Where this nozzle holder fits best

  • home printer benches: keeping common 0.4 mm, 0.6 mm, and specialty nozzles from getting mixed up
  • maintenance drawers: grouping spare nozzles, adapters, and small hotend parts in one repeatable place
  • small print farms: reducing part-hunting during routine maintenance and swapovers
  • tinker-heavy setups: making it easier to keep worn, fresh, and specialty nozzles separated

If your bigger problem is cleaning a nozzle rather than storing one, the better companion reads are Mika3D Nozzle Cleaning Tool Kit Review and Slice Engineering Nozzle Torque Wrench Review.

What to check before printing or ordering it

  • confirm the holder matches the nozzle thread family you actually use before assuming every hotend spare will fit
  • decide whether you want it as a bench-top box, drawer insert, or small travel case for maintenance kits
  • print clean threads so nozzles seat smoothly instead of cross-threading into rough openings
  • label or separate worn versus ready-to-use nozzles if your bench keeps both around
  • use a material and settings combination that keeps the threaded pockets crisp and durable

This is a light-duty storage print, so PLA is usually fine for calm indoor use. If the holder will live in a hotter workshop, travel kit, or rougher utility environment, PETG is the safer default. If you want the broader material tradeoffs first, see when to use PETG for functional prints and the functional filament guide.

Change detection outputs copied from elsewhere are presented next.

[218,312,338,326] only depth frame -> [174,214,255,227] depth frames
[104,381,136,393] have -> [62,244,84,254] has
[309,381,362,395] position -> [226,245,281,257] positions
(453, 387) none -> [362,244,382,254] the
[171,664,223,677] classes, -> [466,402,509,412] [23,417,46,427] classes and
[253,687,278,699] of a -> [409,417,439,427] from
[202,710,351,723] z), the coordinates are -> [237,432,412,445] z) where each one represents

When ordering it makes more sense than printing it yourself

This is a sensible outsourced-print candidate when the goal is simply getting a cleaner bench result without spending time dialing in thread quality and rerunning small utility parts. It also makes sense for schools, shared maker spaces, and small print shops that want several matching holders instead of one-off bench clutter solutions.

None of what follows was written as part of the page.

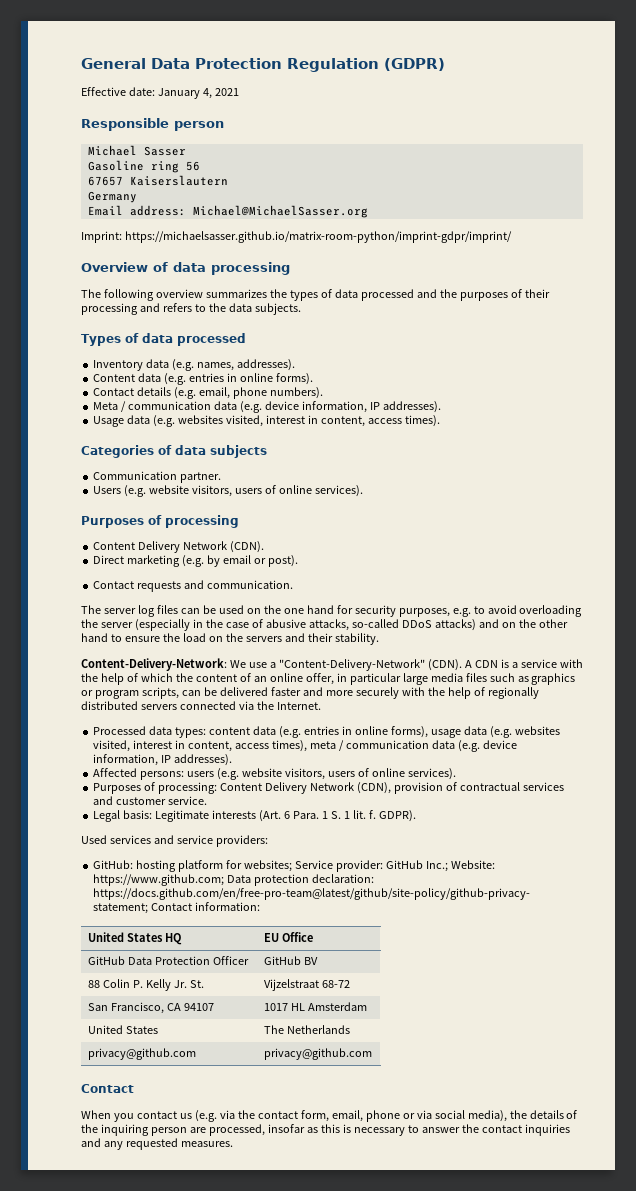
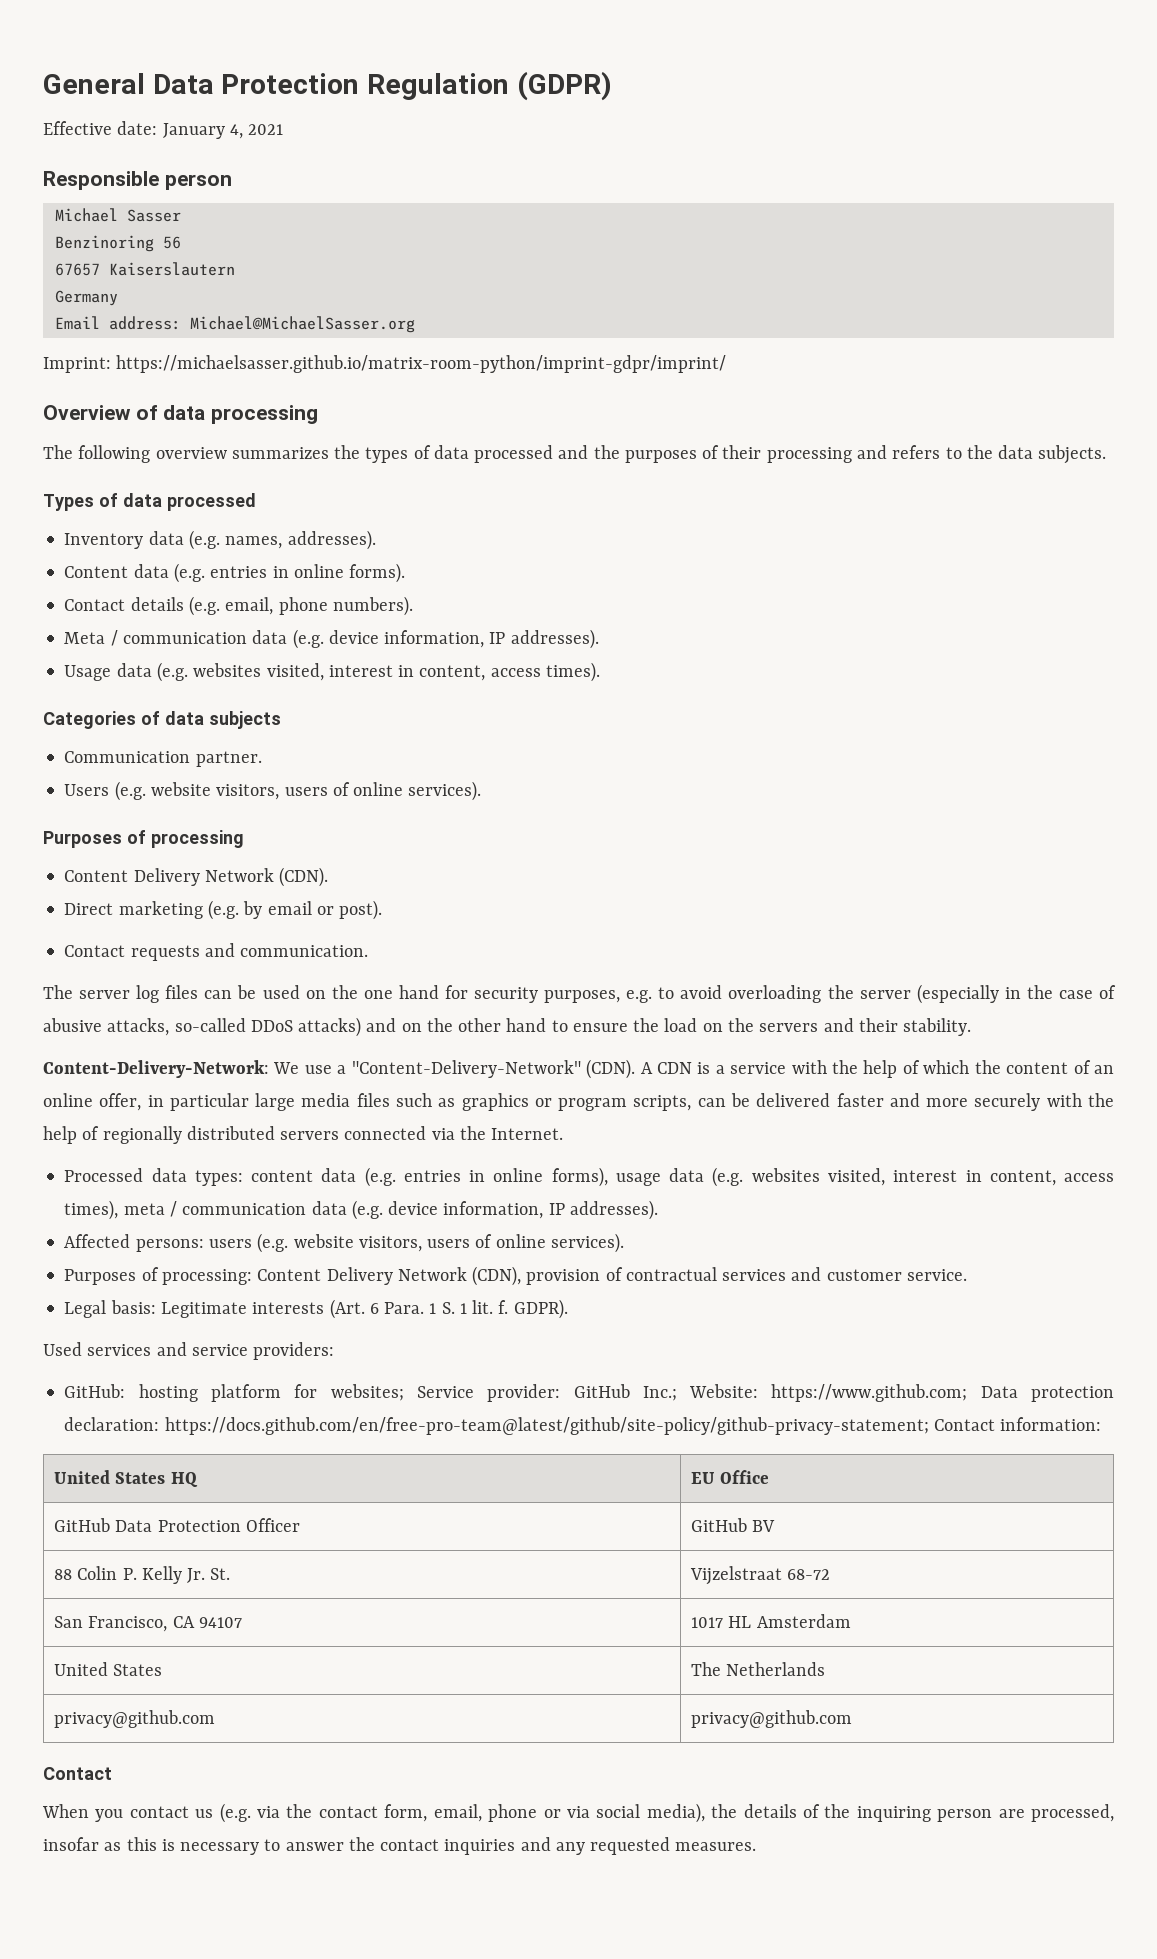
[87,160,179,173] Gasoline ring -> [54,235,154,252] Benzinoring

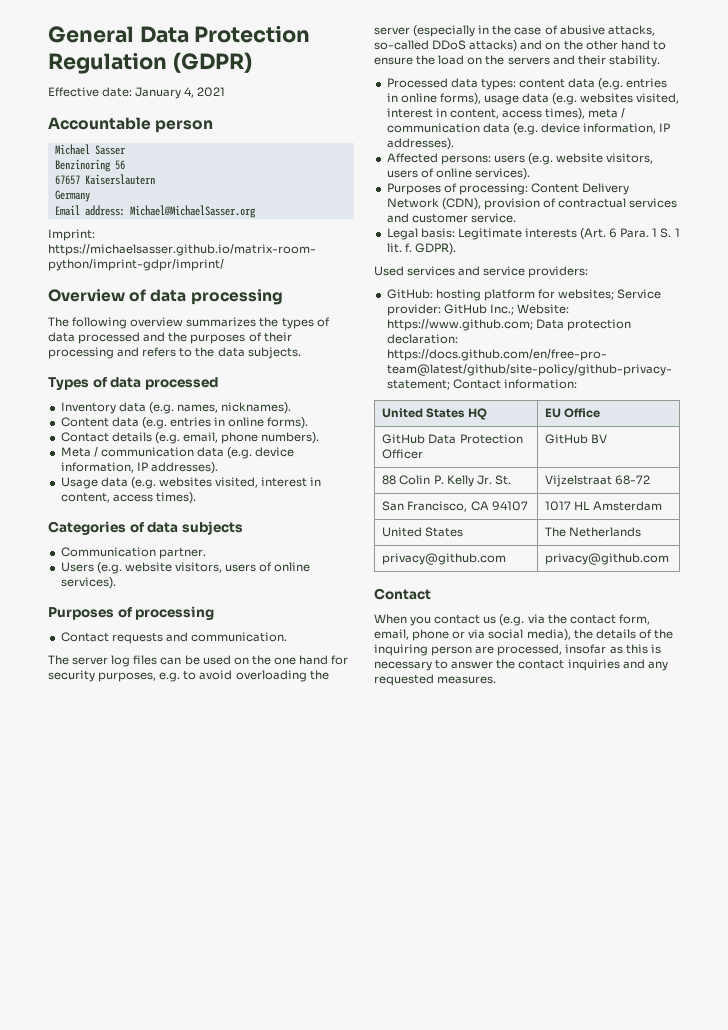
[43,171,159,190] Responsible -> [48,117,151,130] Accountable
[287,530,376,550] addresses). -> [221,402,292,414] nicknames).
[64,867,329,887] [64,900,383,920] // Content Delivery Network (CDN). // Direct marketing (e.g. by email or post). -> (215, 613) none
[43,1059,1115,1079] [43,1093,1115,1111] [43,1126,564,1144] // Content-Delivery-Network: We use a "Content-Delivery-Network" (CDN). A CDN is a service with the help of which the content of an online offer, in particular large media files such as graphics or program scripts, can be delivered faster and more securely with the help of regionally distributed servers connected via the Internet. -> (660, 61) none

If you want help turning this source file into a finished part, JC Print Farm can help. If you already know you want this exact file printed, you can request it here.

Ownership and print-offer note

The public Printables page data exposes excludeCommercialUsage: false, which is a positive signal, but this pass did not independently confirm the exact human-readable commercial-use wording on the live source listing. Editorial coverage is clear, while broader production rights for the exact file should still be treated as unclear until the source terms are verified directly.

Common questions

Why use a printed nozzle holder instead of a generic parts box?

Because nozzles are small enough to get lost easily and specific enough that mixed storage becomes annoying fast. A dedicated holder keeps sizes grouped, easier to read, and less likely to vanish into a drawer.

Is PLA good enough for a nozzle storage case?

Usually yes for normal indoor bench use. The holder is organizing cool spare parts, not touching the hotend during printing. PETG is still the safer choice if the holder will see more heat or rougher handling.

Does this only fit E3D V6 nozzles?

The source listing is framed around E3D V6 and other M6x1 nozzles, so exact compatibility should be checked against the nozzle family you actually keep on hand.

When is a dedicated nozzle holder worth printing instead of improvising storage?

It is worth printing when you already swap nozzle sizes, keep multiple spare materials on the bench, or regularly lose track of used-versus-new nozzles. If you only keep one spare, a labeled bag may still be enough.

Related reading

Editorial take

This file earns coverage because it solves a real maintenance-storage problem, has enough visible public proof to look credible, and stays narrow enough to avoid becoming another generic organizer story. It is the kind of small bench upgrade that makes a printer setup feel more under control.